Приложив воистину титанические усилия, перескакивая с исузулу на пиджин-инглиш и обратно, Алексей всего за четверть часа сумел не только разузнать, куда же запропал их нехитрый скарб, но и выведать, где местное начальство определило им постой и уговорить служанку послужить проводником. В то, что толстогубая служанка отведет их туда, куда надо, верилось слабо, но в способность самостоятельно отыскать нужную им хижину среди десятков подобных, Алексей не верил совсем. Закинув винтовку на плечо, траппер попытался разбудить Полину. Убедившись после трех бесплотных попыток, что этот подвиг ему не по плечу, Пелевин подхватил так и не проснувшуюся девушку на руки и зашагал следом за служанкой. Полина что-то одобрительно буркнула под нос, обвила руки вокруг пелевинской шеи и, прижавшись щекой к мужской груди, удовлетворенно засопела. После того, как Алексей запнулся в темноте о камни, девушка недовольно зашипела и в голову охотника закрались подозрения, что ленивая хитрюга не спит, а лишь притворяется. Попытка разоблачить коварную красотку, потерпела фиаско: каждый раз, когда Алексей бросал на девушку взгляд, та безмятежно посапывала, а ударившись в очередной раз об очередной камень, Пелевин и вовсе плюнул на все несообразности. Благо, хижина, отведенная для их ночлега, подобно утесу, выступила из темноты. Коротко поблагодарив проводницу, Алексей попытался вынуть из нагрудного кармашка Полины маленькое зеркальце, но та, по-прежнему не открывая глаз, с оттяжкой врезала по длани расхитителя и чернокожая служанка, удовольствовавшись лишь устной благодарностью, от греха подальше поспешила наружу. Аккуратно пристроив спящую красавицу на самодельное подобие топчана, Алексей, раздумывая, где же ему искать зверье, решил сначала отыскать трубку и зашарил по карманам. Внезапно его внимание привлек шум, доносящийся из соседней комнаты, казалось, что там кто-то кого-то с аппетитом поедает. По крайней мере, чавканье слышалось явственно.
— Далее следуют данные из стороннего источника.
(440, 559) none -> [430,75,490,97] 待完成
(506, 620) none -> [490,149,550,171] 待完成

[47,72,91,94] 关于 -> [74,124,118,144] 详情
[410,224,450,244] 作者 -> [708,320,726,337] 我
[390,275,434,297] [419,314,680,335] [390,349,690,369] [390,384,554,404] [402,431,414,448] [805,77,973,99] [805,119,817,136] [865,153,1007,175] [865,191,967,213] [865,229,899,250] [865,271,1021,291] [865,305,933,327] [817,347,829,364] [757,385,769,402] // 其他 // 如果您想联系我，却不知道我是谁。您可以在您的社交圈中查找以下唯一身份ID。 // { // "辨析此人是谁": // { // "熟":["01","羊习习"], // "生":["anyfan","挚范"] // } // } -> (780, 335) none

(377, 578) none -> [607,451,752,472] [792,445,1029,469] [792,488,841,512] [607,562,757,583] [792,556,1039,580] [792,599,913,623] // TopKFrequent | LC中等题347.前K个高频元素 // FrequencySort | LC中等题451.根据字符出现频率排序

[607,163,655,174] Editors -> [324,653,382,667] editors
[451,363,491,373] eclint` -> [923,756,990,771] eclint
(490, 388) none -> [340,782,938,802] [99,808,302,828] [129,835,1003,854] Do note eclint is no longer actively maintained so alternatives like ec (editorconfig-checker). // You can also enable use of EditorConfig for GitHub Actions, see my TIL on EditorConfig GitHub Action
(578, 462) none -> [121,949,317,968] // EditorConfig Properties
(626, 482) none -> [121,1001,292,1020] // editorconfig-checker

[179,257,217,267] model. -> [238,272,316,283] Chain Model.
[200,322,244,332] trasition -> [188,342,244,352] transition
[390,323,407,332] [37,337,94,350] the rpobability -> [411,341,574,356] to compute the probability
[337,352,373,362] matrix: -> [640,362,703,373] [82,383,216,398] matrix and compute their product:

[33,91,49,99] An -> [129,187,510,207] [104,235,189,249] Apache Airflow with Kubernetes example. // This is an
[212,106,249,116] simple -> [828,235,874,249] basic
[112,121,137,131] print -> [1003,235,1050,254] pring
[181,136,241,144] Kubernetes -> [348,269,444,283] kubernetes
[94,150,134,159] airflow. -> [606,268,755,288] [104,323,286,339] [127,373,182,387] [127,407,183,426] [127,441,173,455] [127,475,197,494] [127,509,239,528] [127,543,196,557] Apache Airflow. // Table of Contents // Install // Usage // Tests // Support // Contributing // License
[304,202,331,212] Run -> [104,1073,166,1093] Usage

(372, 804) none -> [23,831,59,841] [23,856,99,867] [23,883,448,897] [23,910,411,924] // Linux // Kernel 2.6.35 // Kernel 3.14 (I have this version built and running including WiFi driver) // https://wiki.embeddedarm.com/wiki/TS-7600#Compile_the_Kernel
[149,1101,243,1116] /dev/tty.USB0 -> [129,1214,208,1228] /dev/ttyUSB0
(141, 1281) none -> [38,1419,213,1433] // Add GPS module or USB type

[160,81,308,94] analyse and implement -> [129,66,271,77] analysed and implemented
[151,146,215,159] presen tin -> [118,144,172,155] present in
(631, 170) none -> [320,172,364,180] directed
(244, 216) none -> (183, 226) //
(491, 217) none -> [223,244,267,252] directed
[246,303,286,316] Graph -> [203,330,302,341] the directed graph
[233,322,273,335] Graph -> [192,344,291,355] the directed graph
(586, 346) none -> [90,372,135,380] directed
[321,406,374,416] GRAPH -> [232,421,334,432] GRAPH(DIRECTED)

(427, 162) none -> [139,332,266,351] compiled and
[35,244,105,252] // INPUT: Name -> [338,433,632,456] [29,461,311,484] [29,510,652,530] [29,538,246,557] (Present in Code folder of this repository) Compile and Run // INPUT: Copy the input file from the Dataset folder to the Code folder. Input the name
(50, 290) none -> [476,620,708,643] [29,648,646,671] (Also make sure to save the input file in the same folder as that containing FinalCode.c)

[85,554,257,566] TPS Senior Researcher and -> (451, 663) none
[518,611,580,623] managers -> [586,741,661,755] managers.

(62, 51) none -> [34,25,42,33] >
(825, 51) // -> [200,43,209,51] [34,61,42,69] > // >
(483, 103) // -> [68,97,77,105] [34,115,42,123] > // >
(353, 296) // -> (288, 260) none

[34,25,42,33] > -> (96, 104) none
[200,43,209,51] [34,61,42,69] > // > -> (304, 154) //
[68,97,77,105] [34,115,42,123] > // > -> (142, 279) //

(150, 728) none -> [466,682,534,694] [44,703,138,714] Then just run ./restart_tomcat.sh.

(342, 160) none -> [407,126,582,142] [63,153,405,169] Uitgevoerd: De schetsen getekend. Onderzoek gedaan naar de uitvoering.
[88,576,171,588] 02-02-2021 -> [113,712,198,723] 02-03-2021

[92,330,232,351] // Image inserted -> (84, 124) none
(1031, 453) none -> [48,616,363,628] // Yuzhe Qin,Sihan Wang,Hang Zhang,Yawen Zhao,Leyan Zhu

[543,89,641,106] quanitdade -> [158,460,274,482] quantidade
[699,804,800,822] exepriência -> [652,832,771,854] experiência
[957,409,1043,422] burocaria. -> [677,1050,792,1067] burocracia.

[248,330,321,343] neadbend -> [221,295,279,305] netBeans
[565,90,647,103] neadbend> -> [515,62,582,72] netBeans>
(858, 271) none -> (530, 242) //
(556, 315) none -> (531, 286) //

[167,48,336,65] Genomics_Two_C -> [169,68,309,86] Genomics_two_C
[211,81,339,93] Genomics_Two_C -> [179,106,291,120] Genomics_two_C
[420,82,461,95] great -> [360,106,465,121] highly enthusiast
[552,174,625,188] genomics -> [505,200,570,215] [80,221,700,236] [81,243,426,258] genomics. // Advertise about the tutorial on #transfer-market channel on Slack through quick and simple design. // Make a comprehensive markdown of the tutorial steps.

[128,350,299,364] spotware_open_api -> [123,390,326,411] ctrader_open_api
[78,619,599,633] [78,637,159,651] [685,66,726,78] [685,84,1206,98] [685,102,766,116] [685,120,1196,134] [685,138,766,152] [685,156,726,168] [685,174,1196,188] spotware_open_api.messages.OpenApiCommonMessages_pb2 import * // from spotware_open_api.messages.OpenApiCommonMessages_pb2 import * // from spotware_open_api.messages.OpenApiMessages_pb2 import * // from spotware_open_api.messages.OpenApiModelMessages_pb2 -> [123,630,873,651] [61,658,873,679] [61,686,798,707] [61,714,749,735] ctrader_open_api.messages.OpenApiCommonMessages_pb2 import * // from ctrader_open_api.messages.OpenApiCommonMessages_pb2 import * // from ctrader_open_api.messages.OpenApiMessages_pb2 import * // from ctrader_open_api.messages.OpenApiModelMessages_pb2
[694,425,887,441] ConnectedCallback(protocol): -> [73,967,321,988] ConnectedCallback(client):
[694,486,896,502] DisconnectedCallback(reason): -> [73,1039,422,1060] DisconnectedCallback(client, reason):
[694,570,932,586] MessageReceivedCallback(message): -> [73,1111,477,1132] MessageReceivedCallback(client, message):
Запалив трут и взяв револьвер наизготовку, траппер осторожно шагнул через порог и, облегченно вздохнув, замер: Фея и Бирюш, абсолютно не обращая внимания на вернувшихся хозяев, грызли копченый окорок. Один на двоих. Копченое мясо пахло настолько аппетитно, что Алексей на пару мгновений даже задумался, а не заставить ли мохнатых приятелей поделиться трапезой? Но усталость оказалась сильнее голода, и траппер, оставив на потом решение загадки, как в обители проповедующего вегетарианство дона Педро зверье умудрилось разжиться мясом, рухнул спать.
Однако и утром ответов на вопросы и решений загадок не прибавилось: от давешнего окорока осталась только короткая кость, а на завтрак путешественникам вновь выдали груду разнообразной зелени. Бирюш с задумчивым видом посасывал мосол и на риторические вопросы о происхождении мяса не реагировал. Фея, поглощенная утренним туалетом, — тем более.
При таком наплевательском отношении к удовлетворению хозяйского любопытства, зверей пришлось оставить в покое, к тому же, проснувшаяся Полина, безрезультатно ища сострадания, начала монотонно ворчать о том, как ей плохо и искать виновника всех своих несчастий. Благо, поиски подходящей кандидатуры усилий не требуют: вон она, кандидатура, сидит себе в тенечке и трубочкой дымит. Мужлан неотесанный. Почти семейная идиллия, когда голодный пес выгрызает мозг из косточки, а непохмеленная женщина — мозг мужчине, могла длиться бесконечно долго, если бы из-за угла хижины, в сопровождении пары то ли клевретов, то ли почитательниц, не вынырнул бы кот. Среднестатистический европеец, с рыжей, свалявшейся шерстью, обгрызаным ухом, ободранным боком и наглющими глазами. Судя по обожающему мурчанию следующих в кильватере аборигенок — чрезмерно ушастых чернолапых кошек — местный Дон Жуан.